Power systems, thermal management and cooling technologies are critical for wide employment of directed energy weapons

A directed-energy weapons (DEW) are ranged weapon systems that inflicts damage at a target by emission of highly focused energy, including laser, microwaves and particle beams. Potential applications of this technology include anti-personnel weapon systems, missile defense system, and the disabling of lightly armored vehicles or mounted optical devices

Laser weapons use high power lasers to damage or destroy adversary equipment, facilities, and personnel. The technology provides major advantages for military applications due to High precision and rapid on-target effect, precise and scalable effects, Avoidance of collateral damage caused by fragmenting ammunition, Low logistics overhead and minimum costs per firing. Laser weapons have already been employed on warships and military trucks. After warships US has plans to employ laser weapon on airborne platforms.

Earlier this year, NAVSEA released its latest Naval Power & Energy Systems Technology Roadmap led by the Electric Ship Office, which stated that the US Navy was “on the cusp of revolutionary changes” that will take the form of “high-power pulsed mission systems”. “These include directed energy weapons such as lasers and stochastic electronic warfare systems, radiated energy systems such as the air and missile defense radar, and advances in kinetic energy weapons, including electro-magnetic railguns,” said Stephen Markle, the director and program manager of PMS 320.

The development of laser weapons requires many critical technologies, first is development of lasers capable of generating powers in kilowatts to megawatts range to be able to produce useful damage effects on the target. For instance, to destroy anti-ship cruise missiles would require a beam of 500 kilowatts and demand megawatts of power.
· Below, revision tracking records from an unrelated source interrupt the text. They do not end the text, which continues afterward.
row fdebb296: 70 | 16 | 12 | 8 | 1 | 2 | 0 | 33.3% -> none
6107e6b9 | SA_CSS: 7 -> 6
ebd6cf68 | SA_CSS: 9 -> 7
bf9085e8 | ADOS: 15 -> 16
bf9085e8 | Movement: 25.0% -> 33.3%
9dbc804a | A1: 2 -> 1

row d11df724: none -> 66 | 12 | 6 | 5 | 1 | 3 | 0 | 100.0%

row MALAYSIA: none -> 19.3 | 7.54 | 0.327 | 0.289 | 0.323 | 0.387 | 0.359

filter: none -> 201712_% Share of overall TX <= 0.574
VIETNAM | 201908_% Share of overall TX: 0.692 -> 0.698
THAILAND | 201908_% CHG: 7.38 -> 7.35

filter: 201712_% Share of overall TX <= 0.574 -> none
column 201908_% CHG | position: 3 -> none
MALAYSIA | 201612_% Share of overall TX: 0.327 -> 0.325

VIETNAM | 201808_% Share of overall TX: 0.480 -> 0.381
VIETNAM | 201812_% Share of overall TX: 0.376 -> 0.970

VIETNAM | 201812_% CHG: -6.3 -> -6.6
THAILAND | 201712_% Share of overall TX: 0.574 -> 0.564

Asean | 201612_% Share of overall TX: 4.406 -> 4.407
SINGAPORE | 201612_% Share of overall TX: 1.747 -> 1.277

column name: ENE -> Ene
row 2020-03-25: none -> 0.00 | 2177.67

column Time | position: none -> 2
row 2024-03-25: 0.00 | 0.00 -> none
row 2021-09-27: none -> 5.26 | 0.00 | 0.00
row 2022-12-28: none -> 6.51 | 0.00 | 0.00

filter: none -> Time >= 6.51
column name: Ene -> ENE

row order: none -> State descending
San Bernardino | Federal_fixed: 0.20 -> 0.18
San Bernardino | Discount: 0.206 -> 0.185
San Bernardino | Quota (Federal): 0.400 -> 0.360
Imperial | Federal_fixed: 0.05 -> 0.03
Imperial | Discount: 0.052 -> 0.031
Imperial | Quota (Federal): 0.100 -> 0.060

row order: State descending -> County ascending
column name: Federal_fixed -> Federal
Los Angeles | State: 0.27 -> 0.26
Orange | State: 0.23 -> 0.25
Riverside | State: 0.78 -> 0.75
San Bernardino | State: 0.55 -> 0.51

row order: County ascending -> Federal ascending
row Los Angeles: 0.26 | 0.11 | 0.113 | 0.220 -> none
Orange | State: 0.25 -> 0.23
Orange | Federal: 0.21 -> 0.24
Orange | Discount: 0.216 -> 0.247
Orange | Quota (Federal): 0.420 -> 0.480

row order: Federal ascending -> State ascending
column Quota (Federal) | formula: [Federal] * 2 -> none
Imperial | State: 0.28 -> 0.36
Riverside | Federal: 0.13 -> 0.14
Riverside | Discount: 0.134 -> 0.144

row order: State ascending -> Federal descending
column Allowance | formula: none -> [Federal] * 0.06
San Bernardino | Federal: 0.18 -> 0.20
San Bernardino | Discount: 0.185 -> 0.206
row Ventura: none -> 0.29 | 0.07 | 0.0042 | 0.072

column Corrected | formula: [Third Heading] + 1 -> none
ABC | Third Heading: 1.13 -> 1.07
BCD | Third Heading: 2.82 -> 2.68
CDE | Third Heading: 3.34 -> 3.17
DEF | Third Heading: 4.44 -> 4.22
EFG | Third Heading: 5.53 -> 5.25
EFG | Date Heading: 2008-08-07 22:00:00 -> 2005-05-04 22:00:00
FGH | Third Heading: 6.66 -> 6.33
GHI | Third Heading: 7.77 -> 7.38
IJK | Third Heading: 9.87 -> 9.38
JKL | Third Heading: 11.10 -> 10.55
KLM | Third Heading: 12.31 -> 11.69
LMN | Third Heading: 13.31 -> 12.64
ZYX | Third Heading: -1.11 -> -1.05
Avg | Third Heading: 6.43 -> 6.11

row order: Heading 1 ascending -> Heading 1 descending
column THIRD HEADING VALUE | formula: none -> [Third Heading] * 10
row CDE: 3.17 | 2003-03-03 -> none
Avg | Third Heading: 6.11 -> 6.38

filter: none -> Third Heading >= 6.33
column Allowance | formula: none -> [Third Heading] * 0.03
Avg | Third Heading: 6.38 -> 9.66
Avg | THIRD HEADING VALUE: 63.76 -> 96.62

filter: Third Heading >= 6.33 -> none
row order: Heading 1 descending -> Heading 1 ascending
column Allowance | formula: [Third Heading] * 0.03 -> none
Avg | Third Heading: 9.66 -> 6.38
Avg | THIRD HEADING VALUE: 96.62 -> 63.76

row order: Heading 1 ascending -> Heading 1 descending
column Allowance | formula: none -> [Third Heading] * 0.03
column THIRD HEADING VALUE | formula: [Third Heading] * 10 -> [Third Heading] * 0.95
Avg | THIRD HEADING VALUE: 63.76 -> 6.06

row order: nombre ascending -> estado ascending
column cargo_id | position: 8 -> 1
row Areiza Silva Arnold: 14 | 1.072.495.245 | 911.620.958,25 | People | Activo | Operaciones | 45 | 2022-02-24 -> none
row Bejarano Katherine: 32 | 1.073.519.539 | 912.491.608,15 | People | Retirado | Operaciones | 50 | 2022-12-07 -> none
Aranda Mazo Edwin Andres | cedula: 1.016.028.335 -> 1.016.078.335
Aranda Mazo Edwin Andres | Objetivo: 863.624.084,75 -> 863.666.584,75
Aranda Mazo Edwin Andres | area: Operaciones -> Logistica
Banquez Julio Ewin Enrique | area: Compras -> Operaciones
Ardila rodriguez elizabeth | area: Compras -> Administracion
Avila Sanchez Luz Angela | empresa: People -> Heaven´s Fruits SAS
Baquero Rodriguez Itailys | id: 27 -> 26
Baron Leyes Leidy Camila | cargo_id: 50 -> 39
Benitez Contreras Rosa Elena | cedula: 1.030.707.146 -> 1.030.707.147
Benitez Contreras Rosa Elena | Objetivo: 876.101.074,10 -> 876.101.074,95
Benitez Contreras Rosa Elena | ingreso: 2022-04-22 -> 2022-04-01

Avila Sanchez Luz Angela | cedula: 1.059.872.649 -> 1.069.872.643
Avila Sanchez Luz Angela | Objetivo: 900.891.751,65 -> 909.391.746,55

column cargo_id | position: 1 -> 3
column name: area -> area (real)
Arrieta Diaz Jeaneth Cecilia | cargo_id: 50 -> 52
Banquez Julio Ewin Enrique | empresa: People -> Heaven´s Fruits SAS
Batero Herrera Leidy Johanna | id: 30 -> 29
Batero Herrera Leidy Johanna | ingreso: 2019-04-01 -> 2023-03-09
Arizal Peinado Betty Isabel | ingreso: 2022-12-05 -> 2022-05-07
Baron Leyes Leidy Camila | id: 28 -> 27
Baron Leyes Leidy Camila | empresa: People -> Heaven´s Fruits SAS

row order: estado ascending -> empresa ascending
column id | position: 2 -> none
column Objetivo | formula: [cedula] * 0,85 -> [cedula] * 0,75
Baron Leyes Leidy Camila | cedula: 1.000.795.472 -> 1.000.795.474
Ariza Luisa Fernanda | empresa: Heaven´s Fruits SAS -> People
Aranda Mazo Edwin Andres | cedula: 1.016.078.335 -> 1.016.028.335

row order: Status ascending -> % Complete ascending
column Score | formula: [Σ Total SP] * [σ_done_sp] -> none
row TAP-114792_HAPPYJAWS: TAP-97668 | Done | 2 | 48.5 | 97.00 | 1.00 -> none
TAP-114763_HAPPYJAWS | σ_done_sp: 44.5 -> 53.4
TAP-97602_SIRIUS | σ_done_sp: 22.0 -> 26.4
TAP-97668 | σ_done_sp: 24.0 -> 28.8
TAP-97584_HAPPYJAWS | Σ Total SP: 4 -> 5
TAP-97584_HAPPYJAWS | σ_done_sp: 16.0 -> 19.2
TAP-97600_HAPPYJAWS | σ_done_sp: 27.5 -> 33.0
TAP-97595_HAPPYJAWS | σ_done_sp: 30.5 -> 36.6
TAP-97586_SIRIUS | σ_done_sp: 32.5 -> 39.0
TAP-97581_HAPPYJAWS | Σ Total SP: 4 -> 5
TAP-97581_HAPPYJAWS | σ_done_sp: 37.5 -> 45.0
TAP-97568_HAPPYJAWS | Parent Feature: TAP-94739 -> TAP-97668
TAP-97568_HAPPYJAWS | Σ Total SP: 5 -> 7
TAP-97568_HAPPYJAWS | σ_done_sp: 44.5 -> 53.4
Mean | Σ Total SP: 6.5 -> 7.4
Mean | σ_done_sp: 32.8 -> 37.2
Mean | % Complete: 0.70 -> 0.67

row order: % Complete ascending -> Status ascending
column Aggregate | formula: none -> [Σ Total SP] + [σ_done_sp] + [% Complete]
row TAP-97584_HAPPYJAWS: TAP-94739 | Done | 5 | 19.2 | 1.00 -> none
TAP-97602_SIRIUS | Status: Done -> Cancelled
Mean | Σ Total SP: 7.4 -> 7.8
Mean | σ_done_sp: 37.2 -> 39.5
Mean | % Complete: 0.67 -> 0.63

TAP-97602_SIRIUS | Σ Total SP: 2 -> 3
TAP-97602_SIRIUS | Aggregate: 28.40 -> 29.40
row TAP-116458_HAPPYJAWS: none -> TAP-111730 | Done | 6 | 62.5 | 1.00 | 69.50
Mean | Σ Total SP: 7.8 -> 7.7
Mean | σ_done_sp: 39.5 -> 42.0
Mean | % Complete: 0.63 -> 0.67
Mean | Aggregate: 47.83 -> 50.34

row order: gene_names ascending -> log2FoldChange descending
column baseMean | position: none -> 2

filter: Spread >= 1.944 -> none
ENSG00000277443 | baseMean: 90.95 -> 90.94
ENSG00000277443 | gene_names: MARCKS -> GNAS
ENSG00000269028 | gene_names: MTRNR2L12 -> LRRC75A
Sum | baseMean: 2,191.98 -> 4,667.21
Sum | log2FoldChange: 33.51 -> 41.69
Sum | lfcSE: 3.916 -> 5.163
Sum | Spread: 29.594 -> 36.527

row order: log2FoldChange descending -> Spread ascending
Laser weapons require  energy storage technologies that will allow a ship to fire multiple shots from a high-powered laser without taxing the ship’s electrical system. Future all-electric ships may generate enough power that additional
energy considerations are not necessary but older ships may need to be back fitted with these weapons as well. If the ship’s power generation system is unable to directly power the laser, then energy storage methods must be considered. These “energy magazines” would provide the necessary power for multiple engagements, and then be recharged during downtime.The four candidates are Lead acid batteries, lithium ion batteries, supercapacitors, and flywheels.

Existing lasers generally dissipate two-thirds to three-quarters of the energy as heat, requiring still-bulky cooling equipment to avoid overheating damage. If an laser  is 25% efficient, then for every kilowatt of energy leaving the weapon there are 3 kW worth of heat to be removed from the system. Scaled to hundreds of kilowatts  this results in massive new loads on the ship’s cooling system. Air cooling can yield an unacceptable delay between shots.